Some medical device makers acquiesce to healthcare reform tax

November 12, 2009 by MassDevice staff

Edwards Lifesciences CEO Michael Mussallem, who's also chairman of the trade group AdvaMed, says the devices industry accepts that it must pay a share of the tab for healthcare reform, days after St. Jude Medical pulls out of the trade group in a dispute over the tax.

Some medical device makers acquiesce to healthcare reform tax

Some medical device makers are fighting tooth-and-nail against proposals to tax their industry to help pay for healthcare reform. But others, including one of the sector's biggest players, say they understand that device makers must pay a share of healthcare reform's estimated $900 billion tab.

Days after news broke that St. Jude Medical (SJM) was pulling out of AdvaMed in a dispute over the tax, the medical device industry's national trade council chairman Michael Mussallem (also CEO of Edwards Lifesciences (EW)) said the industry accepts the tax idea, according to Reuters.

"We're not huge fans of it, but I think at this point we very much believe that this is something that we need to do, that's our contribution to healthcare reform to help pay for this big bill," Mussallem said at the Reuters Health Summit in New York.

Those remarks came almost a month to the day after Mussallem, interviewing former President Bill Clinton at AdvaMed's annual conference in Washington, said the tax would have "a pretty devastating impact" on the industry.

"We feel like we are creating innovations that really matter. We are creating jobs. And to some extent we are sort of killing the golden goose here. But we are struggling getting our message across," Mussallem said, before asking Clinton for advice on how to better make the industry's voice heard inside the Beltway.

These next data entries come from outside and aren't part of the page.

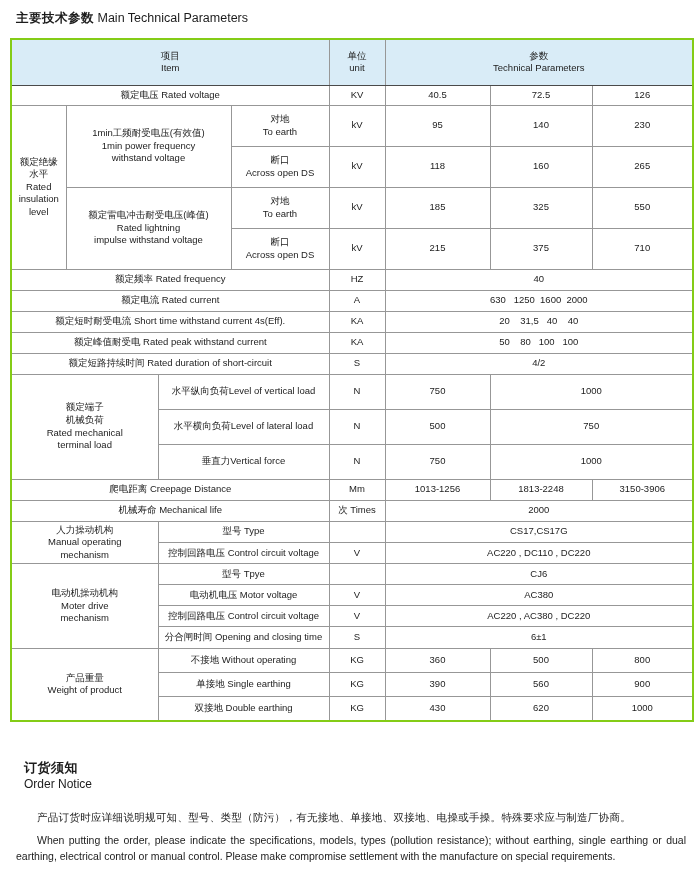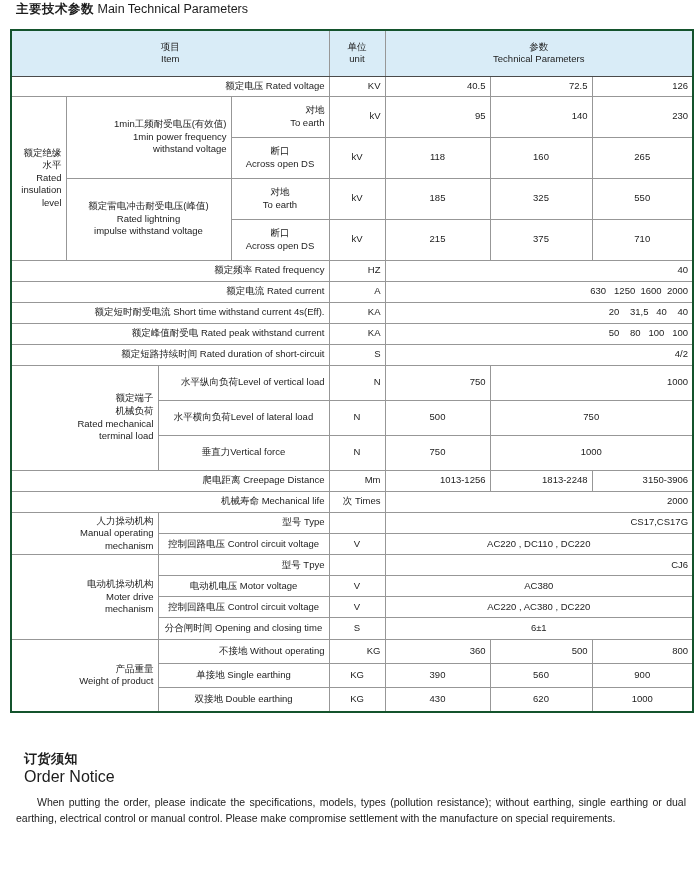--- a/index.html
+++ b/index.html
@@ -2,54 +2,54 @@
 <html><head>
 <meta charset="utf-8">
 <style>
   * { margin:0; padding:0; box-sizing:border-box; }
   html,body { background:#fff; }
   body {
     width:700px; height:870px; overflow:hidden;
     font-family:"Liberation Sans","DejaVu Sans",sans-serif;
     color:#1c1c1c;
   }
-  .page { padding:1px 8px 0 10px; }
+  .page { padding:10px 8px 0 10px; }
 
   .doc-title { font-size:12.5px; margin:0 0 11px 6px; font-weight:normal; }
   .doc-title .zh { font-weight:bold; letter-spacing:0.5px; }
   .doc-title .en { font-weight:normal; }
 
   table.params {
     border-collapse:collapse; table-layout:fixed; width:682px;
     font-size:9.5px; line-height:1.32;
-    border:2px solid #14532d;
+    border:2px solid #84cc16;
   }
   table.params td {
     border:1px solid #979797;
     text-align:center; vertical-align:middle;
     padding:2px 4px;
     overflow:hidden;
   }
   tr.hdr td {
     background:#d9ecf7;
     border-bottom:1.5px solid #4a4a4a;
     height:46px;
   }
   tr.hdr .l2 { display:block; }
-  tr.major td { border-top:1.5px solid #4a4a4a;text-align:right; }
+  tr.major td { border-top:1.5px solid #4a4a4a; }
   td.lft { text-align:left; padding-left:7px; }
   td.pre { white-space:pre-line; }
   td.sp  { white-space:pre;margin-top:48px; }
   tr.r20 { height:20px; } tr.r21 { height:21px; } tr.r22 { height:22px;margin-left:40px; }
   tr.r24 { height:24px; } tr.r35 { height:35px; } tr.r41 { height:41px; }
 
   .notice { margin:37px 6px 0 6px; }
   .notice-head { display:flex; align-items:baseline;flex-direction:column; }
   .notice-head .zh { font-size:13px; font-weight:bold; letter-spacing:0.5px; }
-  .notice-head .en { font-size:16px; margin-left:6px; }
+  .notice-head .en { font-size:12px; margin-left:6px; }
   .notice-head .rule { flex:1; border-bottom:1.5px solid #2c2c2c; margin-left:8px; transform:translateY(-2px); }
   .notice p { font-size:10.5px; line-height:1.55; }
   .p-zh { margin-top:17px; text-indent:2em; letter-spacing:0.3px; }
   .p-en { margin-top:7px; text-indent:2em; text-align:justify; }
 </style>
 </head>
 <body>
 
 <div class="page">
 
@@ -261,16 +261,17 @@
     </tr>
   </tbody>
     </table>
 
   <div class="notice">
     <div class="notice-head">
       <span class="zh">订货须知</span>
       <span class="en">Order Notice</span>
       <span class="rule"></span>
     </div>
+    <p class="p-zh">产品订货时应详细说明规可知、型号、类型（防污），有无接地、单接地、双接地、电操或手操。特殊要求应与制造厂协商。</p>
     <p class="p-en">When putting the order, please indicate the specifications, models, types (pollution resistance); without earthing, single earthing or dual earthing, electrical control or manual control. Please make compromise settlement with the manufacture on special requirements.</p>
   </div>
 
 </div>
 
 </body></html>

"[M]y advice is simple. If you don’t like this, you need to go to the [Senate Finance Committee] and go to the Senate and make sure the conference committee knows exactly what is wrong with [the tax proposal] and why it would cost more over the long run, in retarding technology and quality of healthcare, than the benefits would be, and also suggest some other way for them to get the money," Clinton said. "This should be an evidence-based opinion. ... [I]f you look at the benefits that technologies have brought, in terms of lengthening quality and length of life, and in terms of reducing hospitalization, particularly, I think it ought to be fairly easy to figure out if there are some places where there are abusive selling practices and isolate them without tarring the whole industry.